Troubleshoot GKE Standard node pools

Standard

This page shows you how to resolve issues with GKE Standard mode node pools.

If you need additional assistance, reach out to Cloud Customer Care.

Node pool creation issues

This section lists issues that might occur when creating new node pools in Standard clusters and provides suggestions for how you might fix them.

Issue: Node pool creation fails due to insufficient resources

The following issue occurs when you create a node pool with specific hardware in a Google Cloud zone that doesn't have enough hardware available to meet your requirements.

To validate that node pool creation failed because a zone didn't have enough resources, check your logs for relevant error messages.

Go to Logs Explorer in the Google Cloud console:

Go to Logs Explorer

In the Query field, specify the following query:

log_id(cloudaudit.googleapis.com/activity)
resource.labels.cluster_name="CLUSTER_NAME"
protoPayload.status.message:("ZONE_RESOURCE_POOL_EXHAUSTED" OR "does not have enough resources available to fulfill the request" OR "resource pool exhausted" OR "does not exist in zone")

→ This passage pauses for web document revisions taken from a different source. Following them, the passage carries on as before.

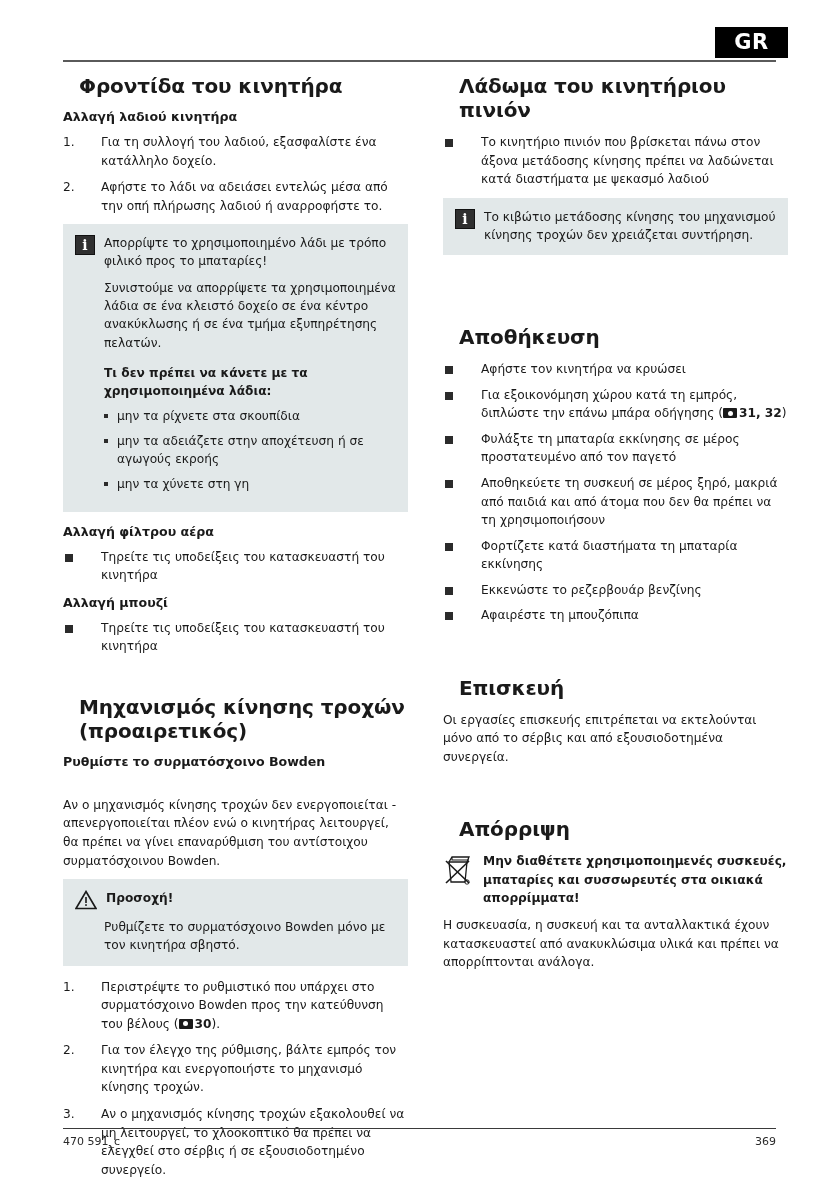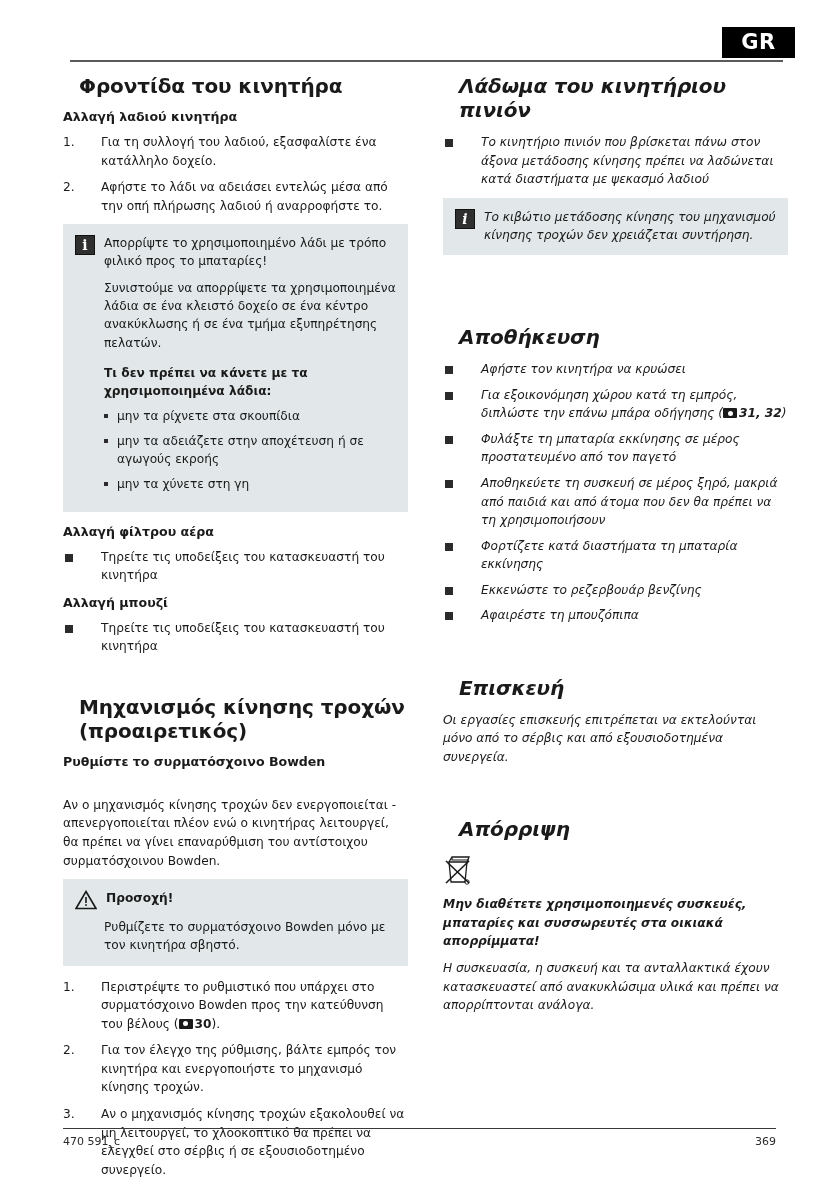--- a/index.html
+++ b/index.html
@@ -16,21 +16,21 @@
     width: 839px;
     height: 1190px;
     background: #ffffff;
     box-sizing: border-box;
     overflow: hidden;
   }
 
   
   .header {
     position: absolute;
-    left: 70px;
+    left: 63px;
     top: 28px;
     width: 713px;
     height: 34px;
   }
   .header-rule {
     position: absolute;
     left: 0;
     bottom: 0;
     width: 713px;
     height: 2px;
@@ -53,21 +53,21 @@
     line-height: 1;
   }
 
   
   .col {
     position: absolute;
     top: 62px;
     width: 345px;
   }
   .col-left  { left: 63px; }
-  .col-right { left: 443px; font-style: italic; }
+  .col-right { left: 443px; }
 
   
   .h1 {
     font-size: 20px;
     font-weight: bold;
     margin: 12px 0 11px 16px;
     letter-spacing: -0.1px;
   }
   .h2 {
     font-size: 12.6px;
@@ -232,21 +232,20 @@
     background: #ffffff;
   }
   .ref { font-weight: bold; }
 
   
   .disposal-head {
     display: flex;
     align-items: flex-start;
     gap: 10px;
     margin-bottom: 9px;
-    flex-direction: column;
   }
   .disposal-head .dtext {
     font-size: 12.2px;
     font-weight: bold;
     line-height: 1.5;
     flex: 1;
   }
 
   
   .footer {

Replace CLUSTER_NAME with the name of your GKE cluster.

Click Run query.

You might see one of the following error messages:

resource pool exhausted
The zone does not have enough resources available to fulfill the request. Try a different zone, or try again later.
ZONE_RESOURCE_POOL_EXHAUSTED
ZONE_RESOURCE_POOL_EXHAUSTED_WITH_DETAILS
Machine type with name 'MACHINE_NAME' does not exist in zone 'ZONE_NAME'

To resolve this issue, try the following suggestions:

Ensure that the selected Google Cloud region or zone has the specific hardware that you need. Use the Compute Engine availability table to check whether specific zones support specific hardware. Choose a different Google Cloud region or zone for your nodes that might have better availability of the hardware that you need.
Create the node pool with smaller machine types. Increase the number of nodes in the node pool so that the total compute capacity remains the same.
Use Compute Engine capacity reservation to reserve the resources in advance.
Use best-effort provisioning, described in the following section, to successfully create the node pool if it can provision at least a specified minimum number of nodes out of the requested number.

Best-effort provisioning

For certain hardware, you can use best-effort provisioning, which tells GKE to successfully create the node pool if it can provision at least a specified minimum number of nodes. GKE continues attempting to provision the remaining nodes to satisfy the original request over time. To tell GKE to use best-effort provisioning, use the following command:

gcloud container node-pools create NODE_POOL_NAME \
    --cluster=CLUSTER_NAME \
    --node-locations=ZONE1,ZONE2,... \
    --machine-type=MACHINE_TYPE
    --best-effort-provision \
    --min-provision-nodes=MINIMUM_NODES

Replace the following:

NODE_POOL_NAME: the name of the new node pool.
ZONE1,ZONE2,...: the Compute Engine zones for the nodes. These zones must support the selected hardware.
MACHINE_TYPE: the Compute Engine engine machine type for the nodes. For example, a2-highgpu-1g.
MINIMUM_NODES: the minimum number of nodes for GKE to provision and successfully create the node pool. If omitted, the default is 1.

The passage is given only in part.